If you’ve watched WWE over the years, one of the taglines that you’ve heard many times is “the worldwide leader in sports entertainment.” Obviously that was just a slogan for years, but if you look at today’s WWE, it’s clear that this really is the case. I don’t mean that it’s the biggest wrestling company in the world (though of course WWE is), but the fact that the company has gone through some major changes on the surface. Today we’re going to look at how WWE has gone from being a worldwide company to looking like one on top of it.

First and foremost, let’s look at the roster. Over the years you would often see a handful of international wrestlers, but they would usually be grouped into one of two categories (save for Canadian wrestlers, who were normally just like any other wrestler on the roster): character designed to appeal to fans of the same nationality or foreign heel. Often times these wrestlers’ nationalities would be their entire character. Bruno Sammartino was basically just a strong man from Italy, Pedro Morales was known for having a firey Latin temper and Nikolai Volkoff was just an evil Russian because Russians were evil by default.

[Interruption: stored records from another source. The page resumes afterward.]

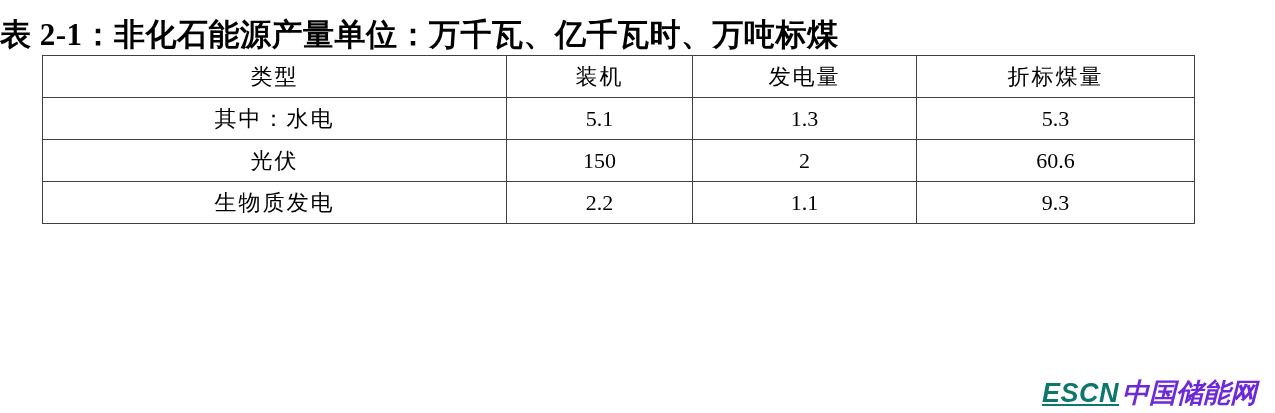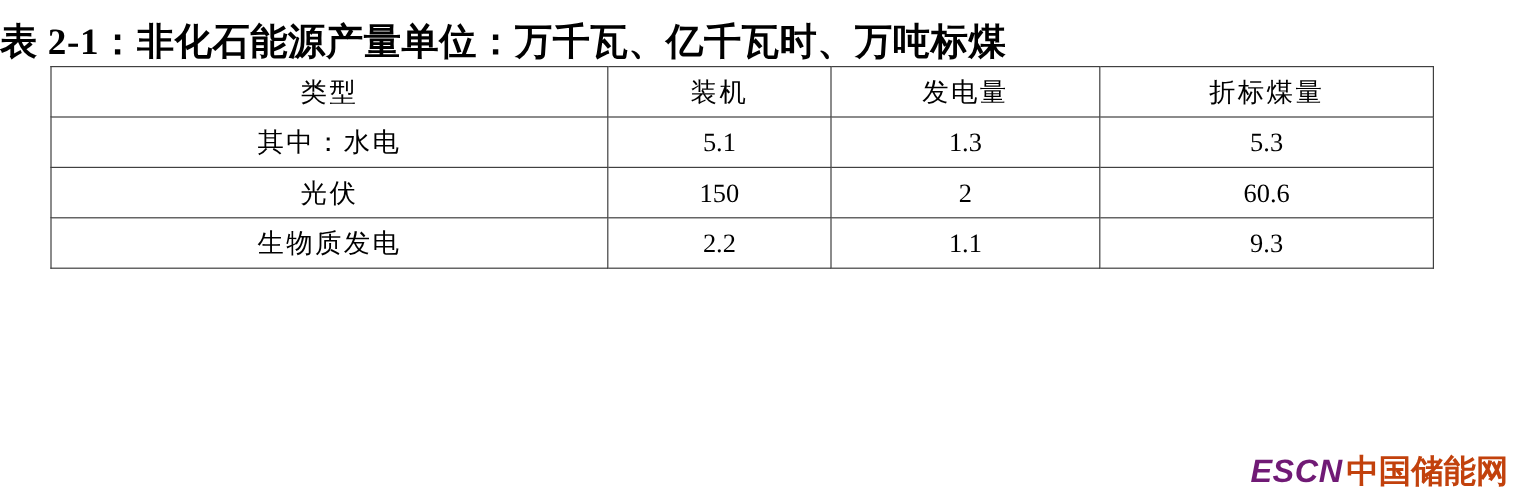--- a/index.html
+++ b/index.html
@@ -79,11 +79,12 @@
     line-height: 1;
   }
   .wm-escn {
-    color: #701a75;
+    color: #0f766e;
     font-family: "Liberation Sans", sans-serif;
     font-style: italic;
     font-weight: bold;
     letter-spacing: 0.5px;
+    text-decoration: underline;
   }
   .wm-cn {
     color: #c2410c;

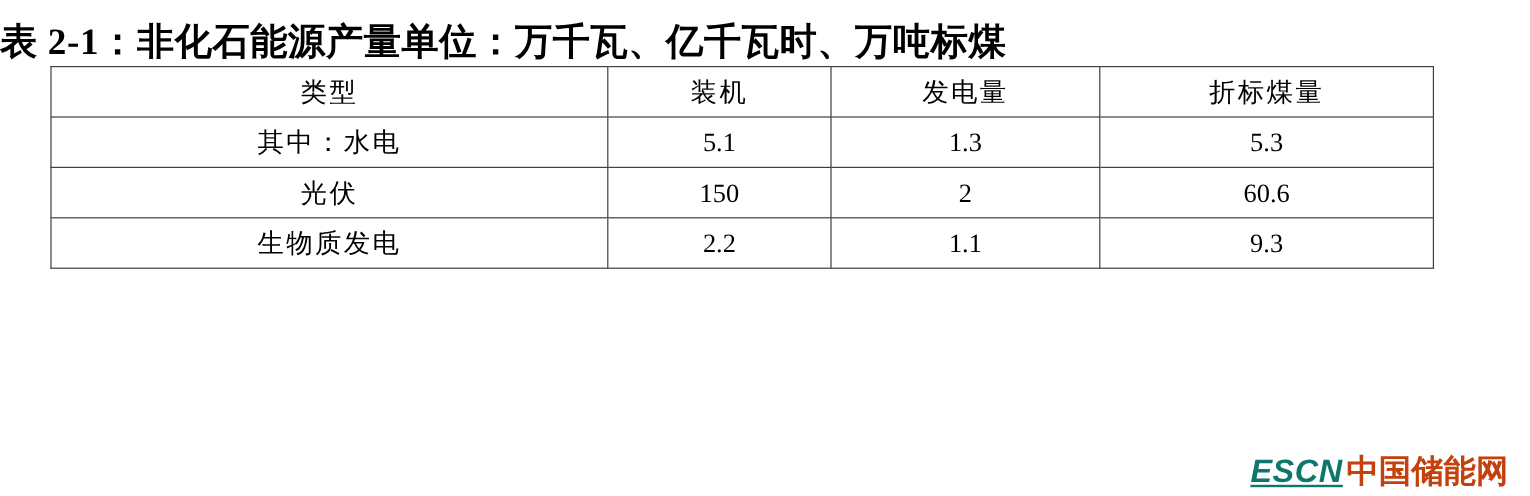--- a/index.html
+++ b/index.html
@@ -87,10 +87,11 @@
     text-decoration: underline;
   }
   .wm-cn {
-    color: #c2410c;
+    color: #6d28d9;
     font-family: "Liberation Sans", sans-serif;
     font-weight: bold;
     margin-left: 3px;
+    font-style: italic;
   }
 </style>
 </head>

By comparison, let’s look at today’s WWE roster (according to their Wikipedia page):

Adam Rose – South Africa
Becky Lynch – Ireland
Cesaro – Switzerland
Chris Jericho – Canada
Diego – Puerto Rico
El Torito – Mexico
Emma – Australia
Fernando – Puerto Rico
Kane – Spain
Kevin Owens – Canada
King Barrett – England
Kofi Kingston – Ghana
Layla – England
Natalya – Canada
Neville – England
Paige – England
Rosa Mendes – Canada
Rusev – Bulgaria
Sheamus – Ireland
Tyson Kidd – Canada
Viktor – Canada

While the majority of the roster is still American, it’s rather interesting to see how many foreign born wrestlers there are on the roster, which isn’t even looking at all the international talent down in NXT. They may not all have in depth, developed characters, but we’ve come a long way since evil foreign heel or firey Latino wrestler. Now we have these wrestlers with characters beyond their nationality, which is becoming more of a detail than their defining trait.

On top of the wrestlers hailing from other countries, you also now have shows airing from other countries. Sure there were always shows taking place in England or Mexico or Japan, but in today’s wrestling world, you can see more stuff than you ever did before. Look back to the recent “Beast in the East” special. Instead of just hearing about these specials airing anywhere in the world, for once we can actually see them.

This is hardly anything new as you would have pay per views such as “Insurrextion” or “Rebellion” in England and “Global Warning” in Australia, but the only way to see those were to pick up the DVDs once they were released in America. While they were just glorified house shows, it’s always fun to see an extra wrestling show with the occasional good match involved. However, finding them wasn’t the easiest thing in the world as they weren’t anything the biggest shows in the world.

Now though, something like “Beast in the East” is easily available and can even be seen live. It’s a very cool idea to be able to see these shows in their live timeslots as it makes the show feel even bigger. Yeah Brock Lesnar is in action and Finn Balor is challenging Kevin Owens for the NXT Title in Japan, but it’s airing live. That may sound like an unimportant detail, but being awake at 5am to see the show made it feel like something that I had to see.

Finally, WWE has been having more mainstream coverage in recent months. From Ronda Rousey drawing attention at “Wrestlemania XXXI” to Brock Lesnar’s re-signing being announced on “Sportscenter” to The Rock being a mainstream star in Hollywood to John Cena appearing in “Trainwreck”, WWE is feeling like a bigger company than it has in a long time.

While the company may not be on fire business wise, it certainly does feel like more people are looking at WWE than they have in a long time. That kind of mainstream coverage (and that Hogan guy) had a lot to do with the Rock N Wrestling Connection, and while it’s not likely to happen again, this extra attention for the right reasons is something WWE can always use.

It’s long since been established that WWE is the king of the wrestling world. However, the last few months and years have seen them flexing their muscles even more than usual. Between the rise of NXT and its international stars to the ability to see the shows from around the world to the mainstream attention WWE has been getting, it feels that WWE is further establishing itself as not just the biggest wrestling company in the world but also a major sports company.